I completely agree J.D.

puff puff post (uh oh I'm having a fantasy), Friday, 27 April 2012 17:08 (eleven years ago) link

i started reading this at 25, also dostoyevsky

thomp, Saturday, 28 April 2012 10:41 (eleven years ago) link

i think the Formative Encounter With Great Art thing is really more about having something click about how art exists and works and has agency: but it presents itself as something else

thomp, Saturday, 28 April 2012 10:44 (eleven years ago) link

one year passes...

most of us probably would snicker a little at someone in their '30s or '40s who claimed to have had his life changed by reading 'walden' or 'nausea' or 'the stranger' as an adult,

walden is a book for grown-ass folks, ain't no teenagers out there counting their pennies and despairing of life

j., Saturday, 18 January 2014 16:53 (ten years ago) link

people are sneery orthodox cunts yo

lovely cuddly fluffy dope (imago), Saturday, 18 January 2014 16:56 (ten years ago) link

i think the Formative Encounter With Great Art thing is really more about having something click about how art exists and works and has agency: but it presents itself as something else

I know this is a couple years old, but I'd like to read some clarification of this.

Formative Encounter With Great Book is not necessarily Formative Encounter With Great Art, right? Especially with something like Walden (which I don't think I ever finished, to be honest), it doesn't seem to be the literary values in the work that would be potentially life changing.

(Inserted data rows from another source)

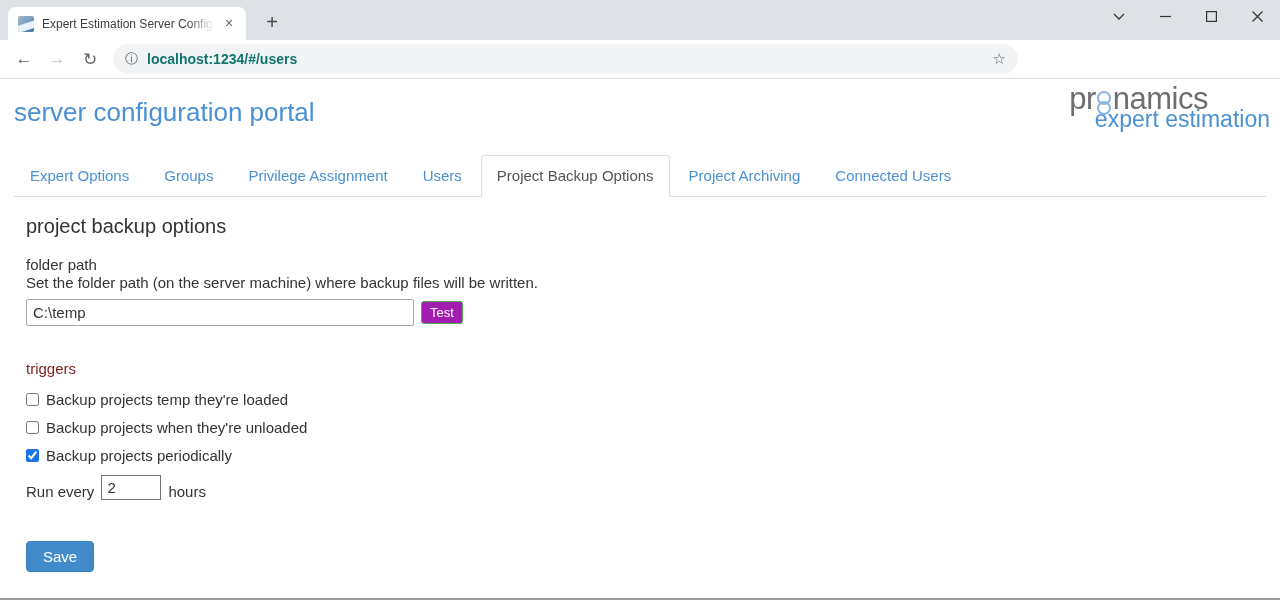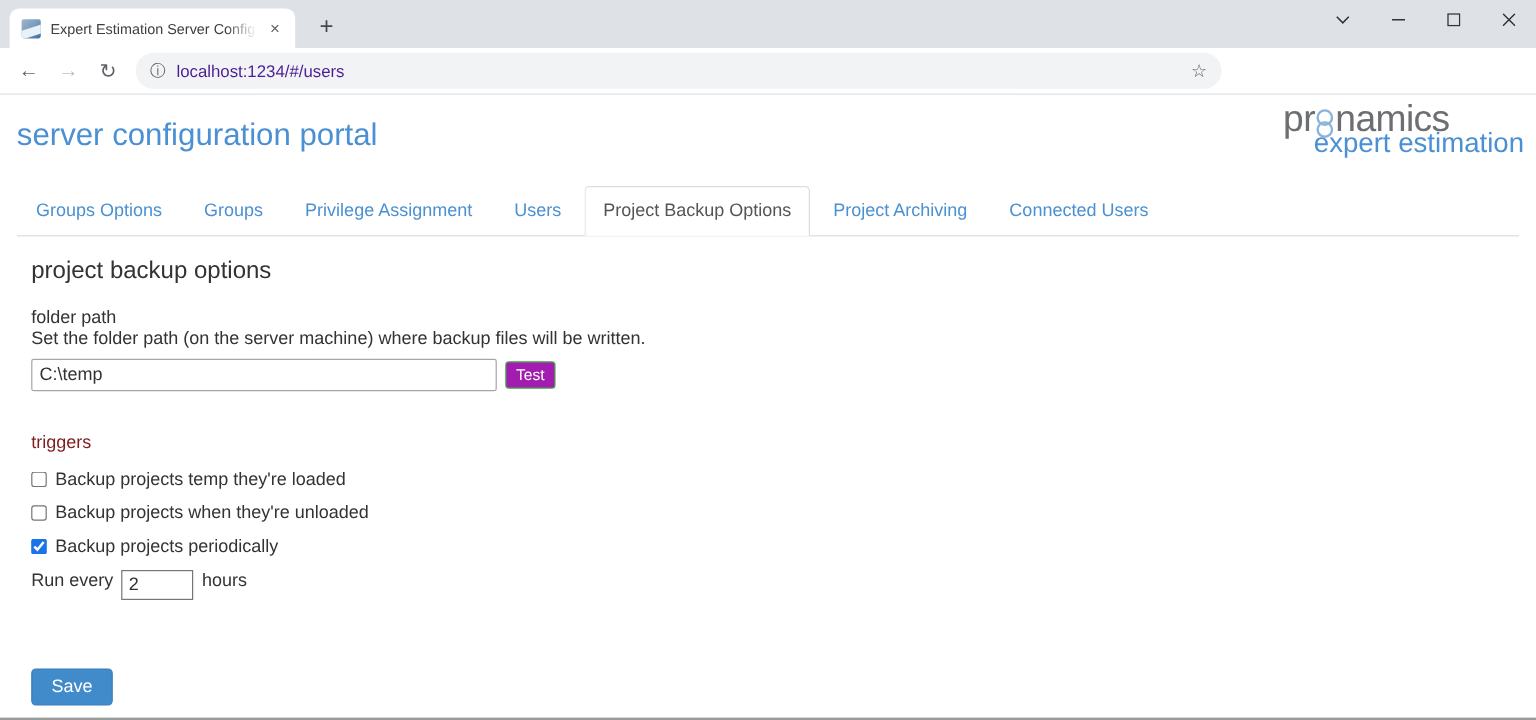"localhost:1234/#/users" .omni-url { color: #4c1d95 -> #0f766e; font-weight: none -> bold }
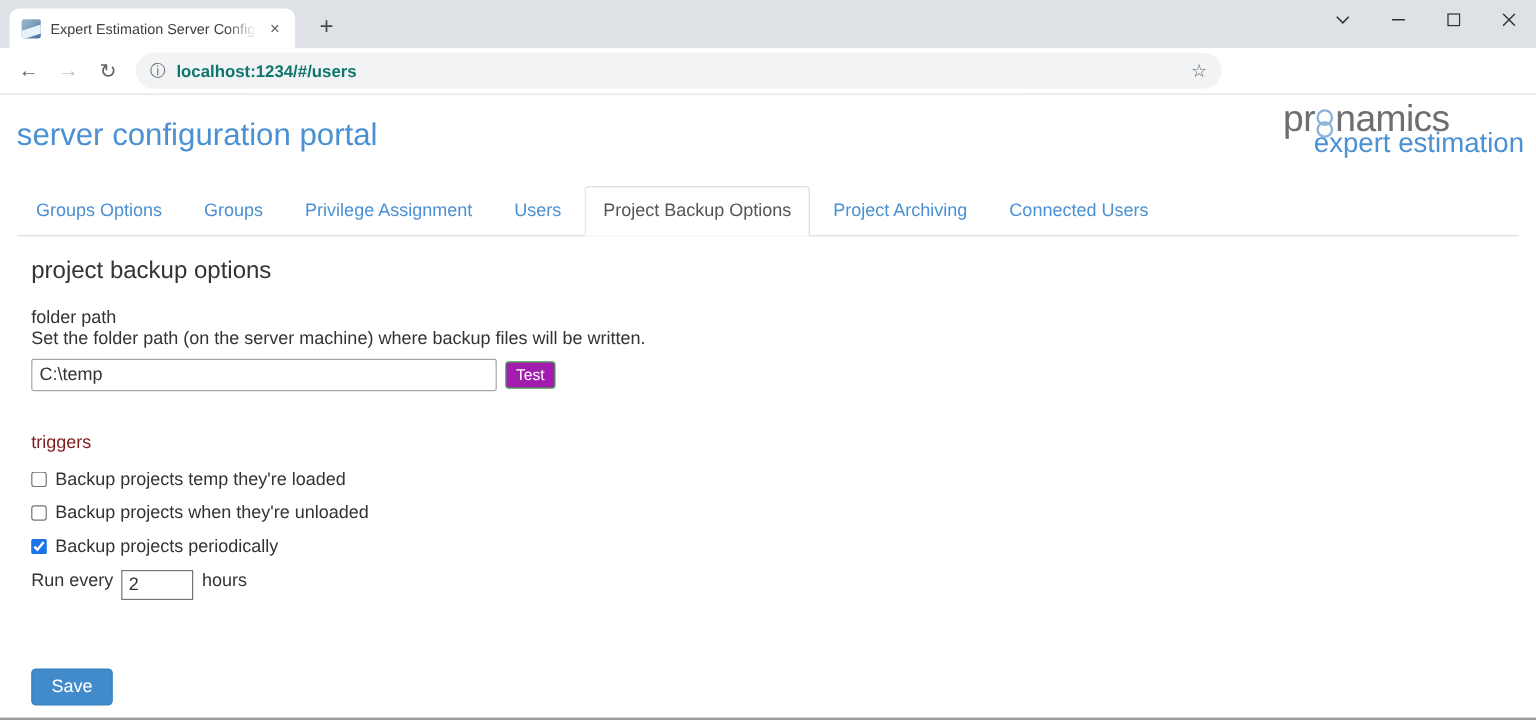"Groups Options" div.nav-tab { text: Groups -> Expert }
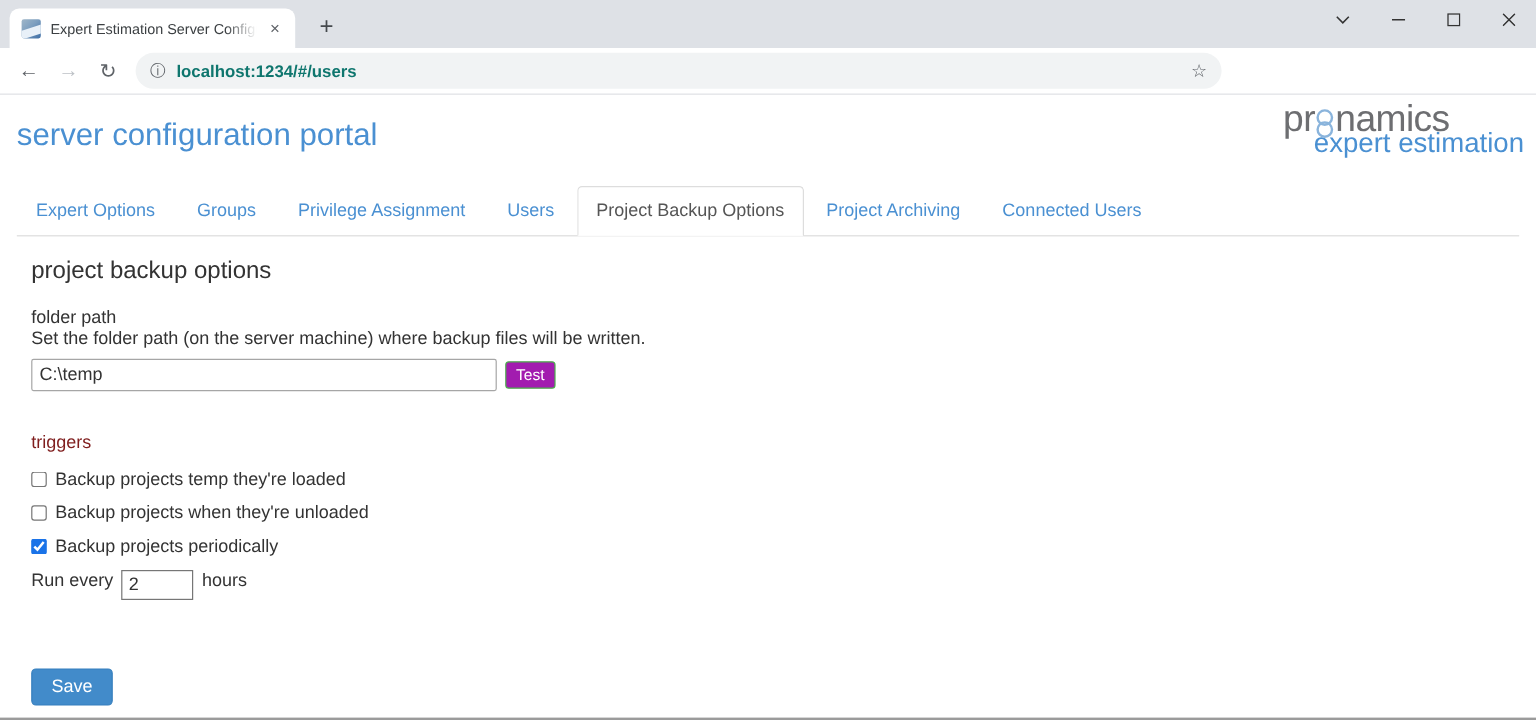"Run every" .run-row { align-items: flex-start -> flex-end; margin-bottom: 29px -> 13px }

When I started reading that, actually I thought it was going to be something about the right book at the right time, or the good enough book at the right time. I think there were books that were very important to me at certain points when I was a teenager or in my early 20s that might not have been the best of their type but that gave me what I need at a certain point, or allowed me to take from them what I needed at a certain point. Sometimes I think if you didn't get a certain idea from one author, you would get it from a different one, because you were semi-consciously looking to get that idea to begin with.

If you liked "On the Duty of Civil Disobedience" (I think that's the exact title), don't forget "Life Without Principle."

_Rudipherous_, Saturday, 18 January 2014 17:24 (ten years ago) link

fwiw i was not endorsing the idea of snicking at someone for having their life changed by a book or reading the 'wrong' book at a certain age, i still love all the books i mentioned.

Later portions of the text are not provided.